With the discriminatory practices accusations, however, Dr. Maurer suggested that, at best, they are symptomatic of a broader disregard for diversity initiatives on campus. Last November, in a meeting with all faculty in Arts & Sciences, Provost Justice mentioned that the administration would no longer allow diversity statements to appear on applications. In asking more about this decision, Maurer discovered the decision had allegedly occurred in September, but the Arts & Sciences dean at the time Karen Peterson had not heard of it yet and, worse, Maurer got the news in the meeting before Vice President of Diversity, Equity, and Inclusion (DEI) Kelli McLoud-Schingen knew.
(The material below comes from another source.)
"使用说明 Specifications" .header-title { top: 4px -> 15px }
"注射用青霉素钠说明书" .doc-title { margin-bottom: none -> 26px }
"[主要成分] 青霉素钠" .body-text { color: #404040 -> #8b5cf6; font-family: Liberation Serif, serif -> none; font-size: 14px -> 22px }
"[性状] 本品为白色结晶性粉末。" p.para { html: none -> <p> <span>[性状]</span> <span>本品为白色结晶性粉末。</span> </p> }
At McLoud-Schingen’s request, Provost Justice did agree to hold a meeting to speak to concerned faculty, albeit during the Monday of Thanksgiving break and only advertised through word of mouth — with no paper trail at all to suggest that it would happen.
These concerns also arise in the same year that Dean Oren Griffin of the law school overrode the Student Bar Association’s (SBA) denial of a charter to the Christian Legal Society (CLS). SBA members cited reservations about the oath members must take if they wish to become officers, which includes a line affirming a belief in marriage existing between one man and one woman. Dean Griffin, mentioning consultation with the university president and provost, bypassed SBA to grant the charter to the organization and became himself the adviser for the organization.
As the president and provost insert their own influence into hiring practices and other areas typically alien to their control, the question becomes to what extent, if any, they should exercise this influence. In just the first year that this has appeared as a potential new norm for administration, faculty have already begun to express reservations as to whether or not they welcome any newfound administrative role in hiring practices. Worse, administrative influence has resulted in what some faculty and staff on campus perceive as a negative impact on diversity efforts. Diversity statements will no longer appear on applications, which may impact the university’s ability to secure diverse candidates; administration has received accusations of discriminatory hiring practices, displaying apparent preferential treatment in the law school’s hiring process; and, in the name of diversity of opinion, CLS received a charter, despite the fact that SBA denied it on the basis of discriminatory language within the charter. It remains to be seen to what extent the administration will continue to insert itself into faculty hiring practices and how it will address DEI related concerns.
Provost George Justice declined to comment on the memo Professor Parker circulated.